La retorica nazional-populista propinata da Fidesz (Fiatal Demokratàk Szovetsége) dipinge l’Ungheria odierna come una roccaforte della resistenza dell’occidente cristiano e conservatore al marasma liberista e multiculturale di cui si fa portatrice l’Unione Europea. Il costante scontro con Bruxelles sulle questioni legate alla gestione dei migranti, al deterioramento dello stato di diritto e alla tendenza generale ad esercitare la democrazia in modo illiberale (appellandosi direttamente al popolo piuttosto che facendo proprio il principio della separazione dei poteri), è un chiaro segnale che il premier ungherese Viktor Orbán sta seguendo una rotta alternativa al modello di democrazia liberale e laica sostenuto dall’UE. Nel farlo, può contare sul largo consenso degli elettori magiari e su una debole controffensiva parlamentare delle opposizioni di sinistra.

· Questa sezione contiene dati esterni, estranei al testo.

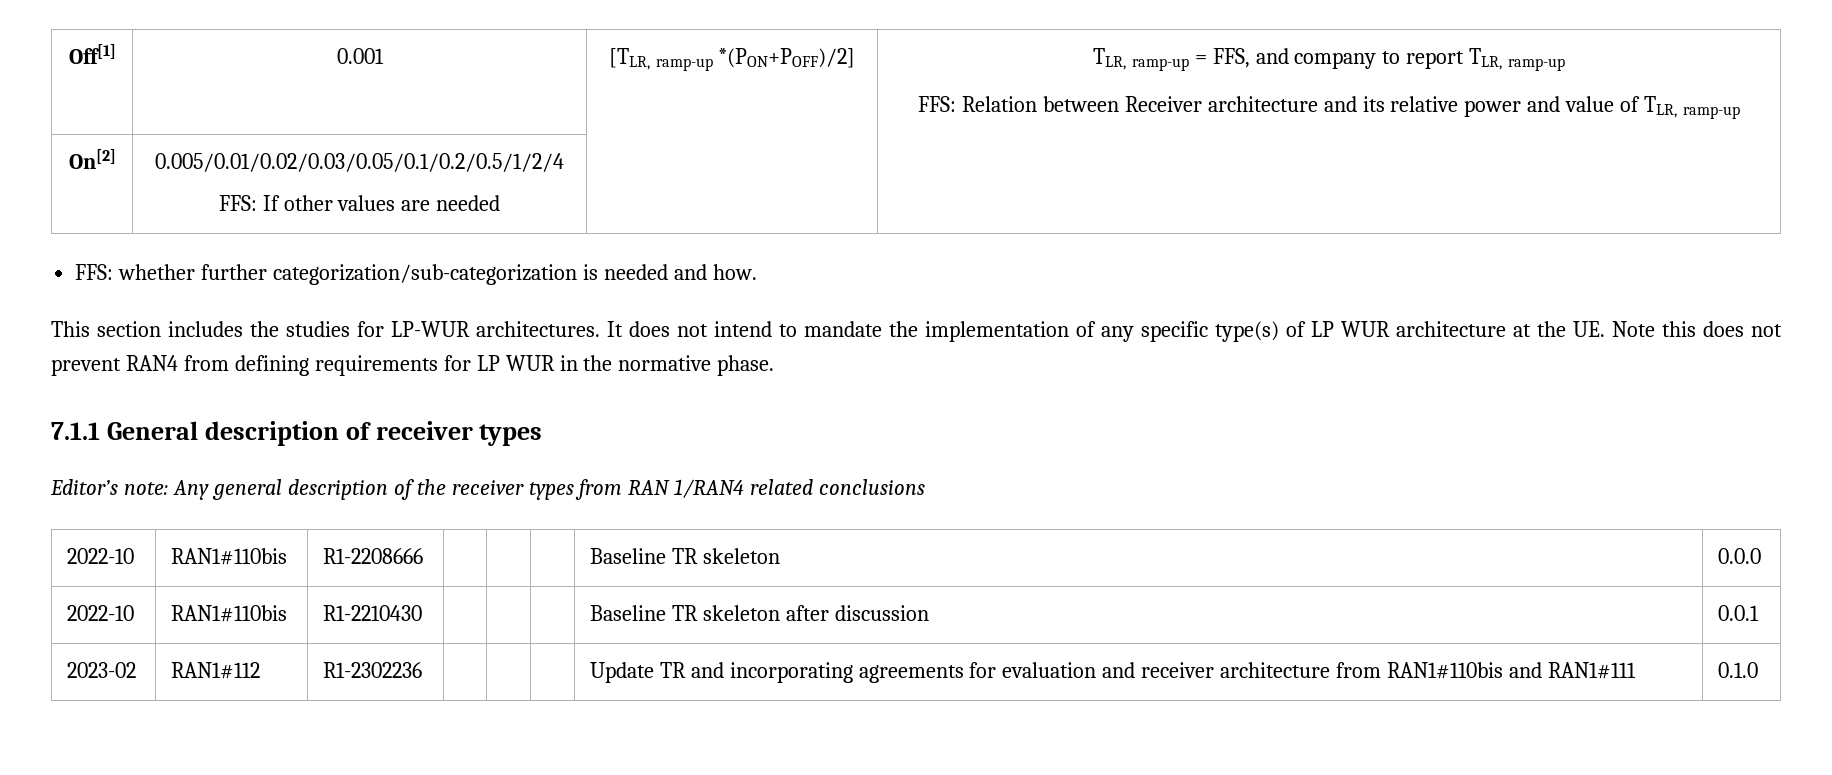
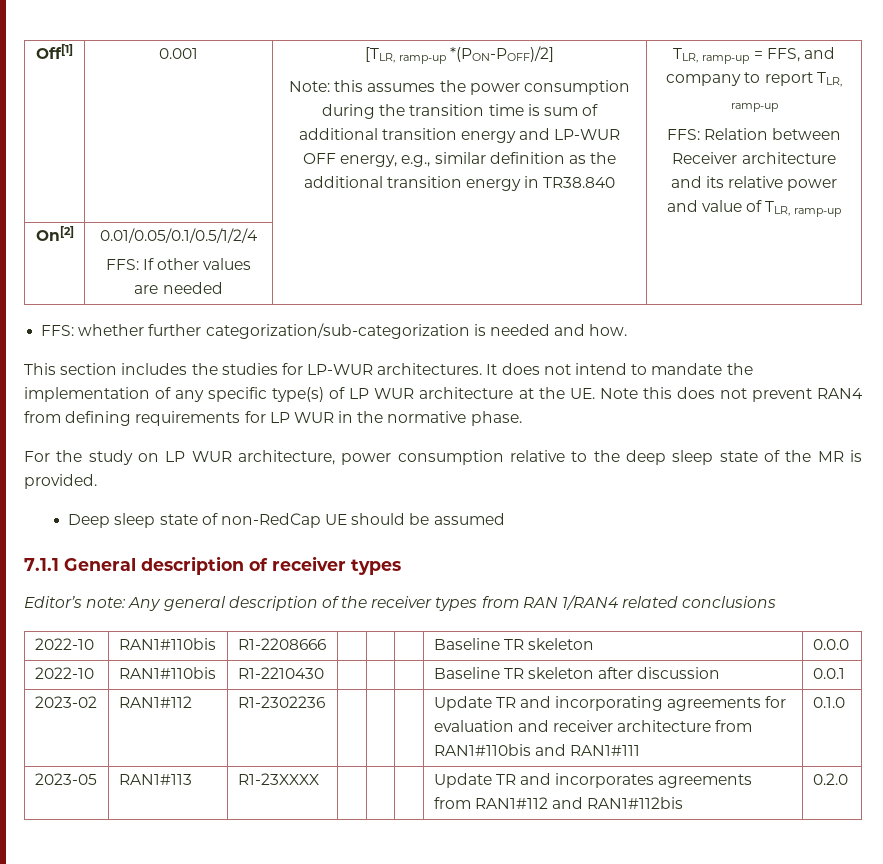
- [TLR, ramp-up *(PON+POFF)/2]
+ [TLR, ramp-up *(PON-POFF)/2]
+ Note: this assumes the power consumption during the transition time is sum of additional transition energy and LP-WUR OFF energy, e.g., similar definition as the additional transition energy in TR38.840
- On[2] | 0.005/0.01/0.02/0.03/0.05/0.1/0.2/0.5/1/2/4
+ On[2] | 0.01/0.05/0.1/0.5/1/2/4
+ For the study on LP WUR architecture, power consumption relative to the deep sleep state of the MR is provided.
+ Deep sleep state of non-RedCap UE should be assumed
+ 2023-05 | RAN1#113 | R1-23XXXX | | | | Update TR and incorporates agreements from RAN1#112 and RAN1#112bis | 0.2.0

I nemici del fronte populista
In questo contesto politico, dove Fidesz e i nazionalisti di Jobbik (all’opposizione) la fanno da padrona, i dissidenti vengono ripetutamente bollati come traditori, nemici e infiltrati il cui unico scopo è distruggere la nazione e quanto di buono fatto dai governi conservatori guidati da Viktor Orban, “capitan Ungheria”.
Una logica che individua nemici facilmente identificabili per poi compattare il fronte politico populista contro un male corrotto e depravato che mette in pericolo l’identità della nazione. Il vero dramma dell’utilizzo di questa pratica, che cerca costantemente un capro espiatorio e che nell’Europa centro-orientale post-socialista ha dato spesso vita a processi di lustrazione e caccia alle streghe, è che non è diretta esclusivamente contro avversari politici, ma coinvolge tutto l’universo della cultura che non sposa le politiche e il quadro valoriale di riferimento propugnato dal governo. I nemici non sono solo tecnocrati europei, ex spie comuniste, ONG, università private o associazioni LGBT ma anche intellettuali, personalità del passato, attori, scrittori e artisti di ogni genere.
I soldi dello Stato a chi è allineato
L’attacco al mondo della cultura che ha posizioni critiche nei confronti del governo è una battaglia che Fidesz porta avanti da tempo. Nel 2011, con l’approvazione della nuova costituzione, Orbán ha trasformato un’associazione privata, l’Accademia ungherese delle arti (Magyar művészeti akadémia – MMA) fondata nel 1992 da artisti conservatori, in un’istituzione statale che ha il compito di erogare i fondi pubblici destinati alla cultura. Un manipolo di artisti fedeli a Orbán, tra cui troviamo György Fekete, architetto ultra-conservatore oggi presidente onorario della MMA, detiene quindi il potere di decidere chi sponsorizzare e sostenere economicamente e chi tenere fuori dalla vita artistica del paese.
Si tratta di un subdolo meccanismo di censura, non esplicito ma altrettanto efficace. Secondo il giornalista ungherese Gergely Nagy, che lavora per la OFF-Biennale Budapest (evento internazionale di arte contemporanea, indipendente e autofinanziato), questa politica ha cambiato profondamente il clima culturale del paese, marginalizzando gli artisti che propongono prodotti o idee non allineate alla narrazione governativa. Non è un caso che il numero di artisti ungheresi dissidenti emigrati a Berlino è oggi ai suoi massimi storici, scrive G. Nagy.
Utilizzare l’arte per promuovere il conformismo politico e l’omologazione significa avvilirla, privarla della sua forza liberatrice e rivoluzionaria, negando il pluralismo di idee e la sua essenza creativa. Arrestare questo processo sarebbe oggi di vitale importanza per la “salute” della comunità di artisti magiari e per riconsegnare agli ungheresi tutta la loro ricchezza culturale.